Collected data
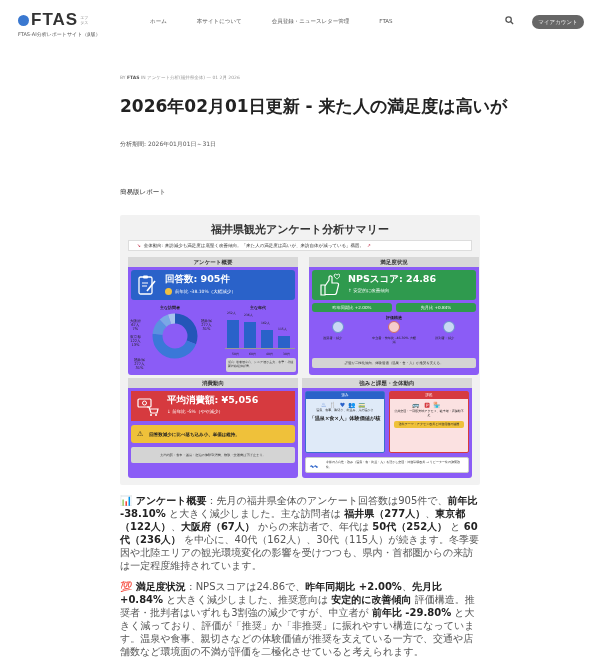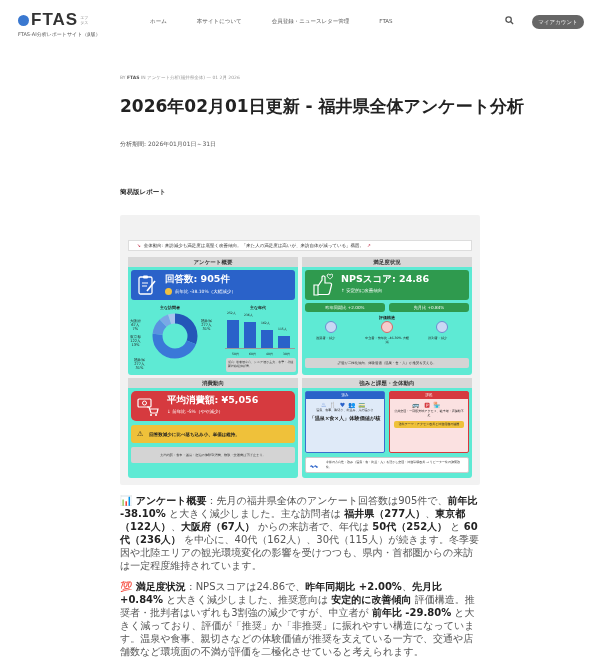--- a/index.html
+++ b/index.html
@@ -67,7 +67,7 @@
   <b>FTAS</b>
   <span>IN アンケート分析(福井県全体) — 01 2月 2026</span>
 </div>
-<h1 class="page-title">2026年02月01日更新 - 福井県全体アンケート分析</h1>
+<h1 class="page-title">2026年02月01日更新 - 来た人の満足度は高いが</h1>
 <div class="period">分析期間: 2026年01月01日～31日</div>
 <div class="report-label">簡易版レポート</div>
 

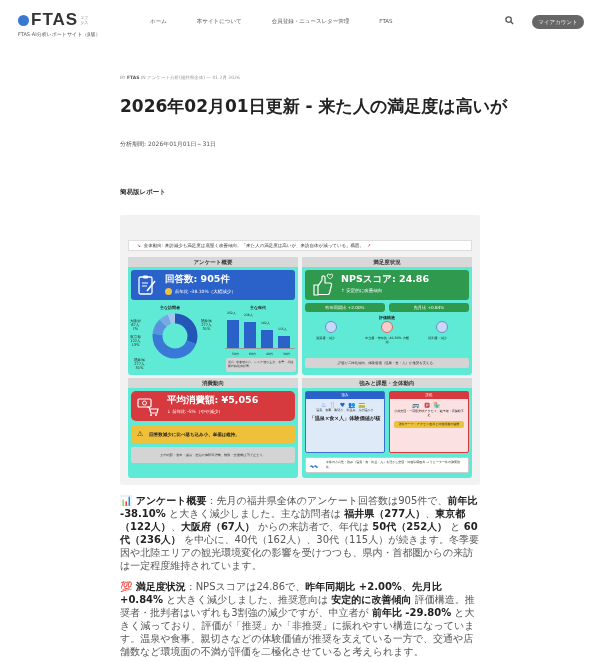--- a/index.html
+++ b/index.html
@@ -19,7 +19,7 @@
 .breadcrumb b{color:#555}
 .page-title{position:absolute;left:120px;top:95px;font-size:17px;font-weight:bold;color:#222;white-space:nowrap}
 .period{position:absolute;left:120px;top:140px;font-size:6px;color:#555}
-.report-label{position:absolute;left:120px;top:188px;font-size:6.5px;font-weight:bold;color:#333}
+.report-label{position:absolute;left:120px;top:188px;font-size:6.5px;font-weight:normal;color:#333}
 .infographic{position:absolute;left:120px;top:215px;width:360px;height:270px;background:#f2f2f2;border-radius:2px}
 .ig-title{position:absolute;top:7px;left:0;width:360px;text-align:center;font-size:11px;font-weight:bold;color:#333}
 .ig-trend{position:absolute;top:25px;left:8px;width:344px;height:11px;background:#fff;border:1px solid #ddd;font-size:4.5px;color:#333;display:flex;align-items:center;padding-left:8px;white-space:nowrap}

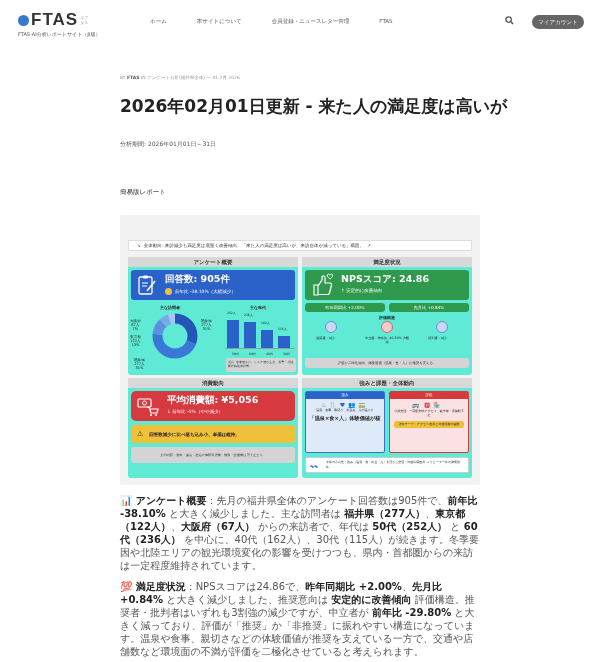--- a/index.html
+++ b/index.html
@@ -72,6 +72,7 @@
 <div class="report-label">簡易版レポート</div>
 
 <div class="infographic">
+  <div class="ig-title">福井県観光アンケート分析サマリー</div>
   <div class="ig-trend">
     <span class="ar">↘</span>
     <span>全体動向: 来訪減少も満足度は底堅く改善傾向。「来た人の満足度は高いが、来訪自体が減っている」構図。</span>

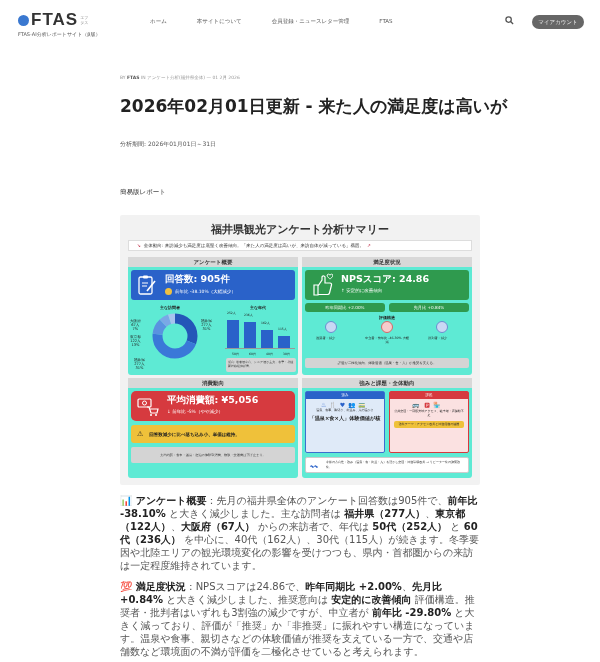--- a/index.html
+++ b/index.html
@@ -24,7 +24,7 @@
 .ig-title{position:absolute;top:7px;left:0;width:360px;text-align:center;font-size:11px;font-weight:bold;color:#333}
 .ig-trend{position:absolute;top:25px;left:8px;width:344px;height:11px;background:#fff;border:1px solid #ddd;font-size:4.5px;color:#333;display:flex;align-items:center;padding-left:8px;white-space:nowrap}
 .ig-trend .ar{color:#c0304a;margin-right:3px}
-.panel{position:absolute;background:#5eead4;border-radius:3px}
+.panel{position:absolute;background:#8b5cf6;border-radius:3px}
 .panel-head{height:10px;background:#d8d8d8;font-size:5.5px;font-weight:bold;color:#333;text-align:center;line-height:10px}
 .blue-box{position:absolute;background:#2a62c9;border-radius:3px;color:#fff}
 .green-box{position:absolute;background:#2f9a4e;border-radius:3px;color:#fff}

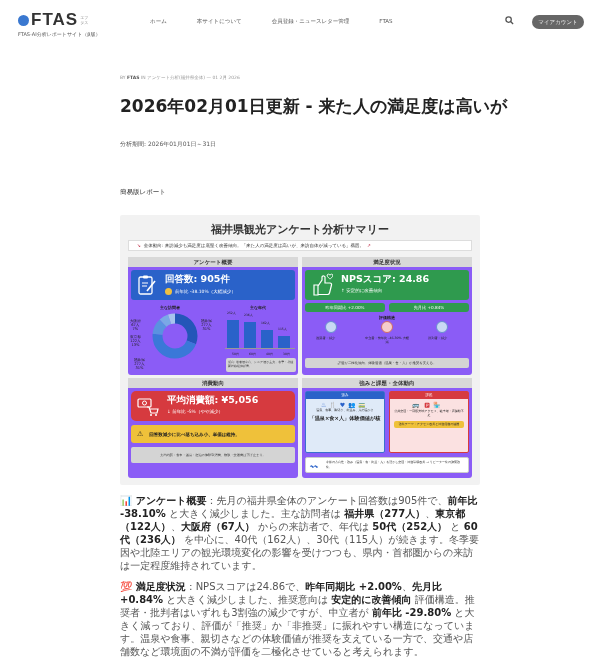--- a/index.html
+++ b/index.html
@@ -129,7 +129,7 @@
     <div class="gray-box tiny" style="left:98px;top:101px;width:70px;height:14px;font-size:3px;white-space:normal;padding:2px;line-height:4px">傾向: 若者層中心、シニア層が主力。冬季・北陸新幹線延伸影響。</div>
   </div>
 
-  <div class="panel" style="left:182px;top:42px;width:170px;height:118px">
+  <div class="panel" style="left:189px;top:42px;width:170px;height:118px">
     <div class="panel-head">満足度状況</div>
     <div class="green-box" style="left:3px;top:13px;width:164px;height:30px">
       <svg style="position:absolute;left:6px;top:3px;width:22px;height:24px" viewBox="0 0 22 24">

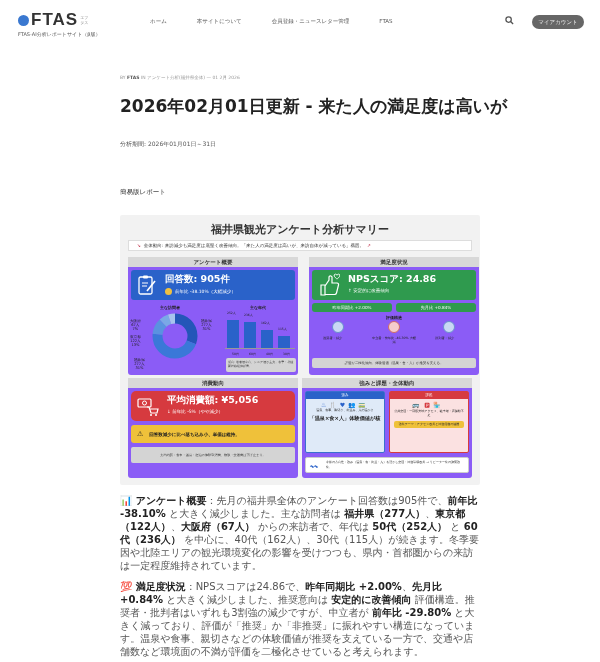--- a/index.html
+++ b/index.html
@@ -28,7 +28,7 @@
 .panel-head{height:10px;background:#d8d8d8;font-size:5.5px;font-weight:bold;color:#333;text-align:center;line-height:10px}
 .blue-box{position:absolute;background:#2a62c9;border-radius:3px;color:#fff}
 .green-box{position:absolute;background:#2f9a4e;border-radius:3px;color:#fff}
-.red-box{position:absolute;background:#d63a3f;border-radius:5px;color:#fff}
+.red-box{position:absolute;background:#d63a3f;border-radius:0;color:#fff}
 .yellow-box{position:absolute;background:#efc13a;border-radius:3px;color:#222}
 .gray-box{position:absolute;background:#d4d4d4;border-radius:2px;color:#333}
 .big{font-size:9.5px;font-weight:bold;white-space:nowrap}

**Work instruction**. Copy out every line in the entries above that holds "infographic".

**Written answer**.
 .infographic{position:absolute;left:120px;top:215px;width:360px;height:270px;background:#f2f2f2;border-radius:2px}
 <div class="infographic">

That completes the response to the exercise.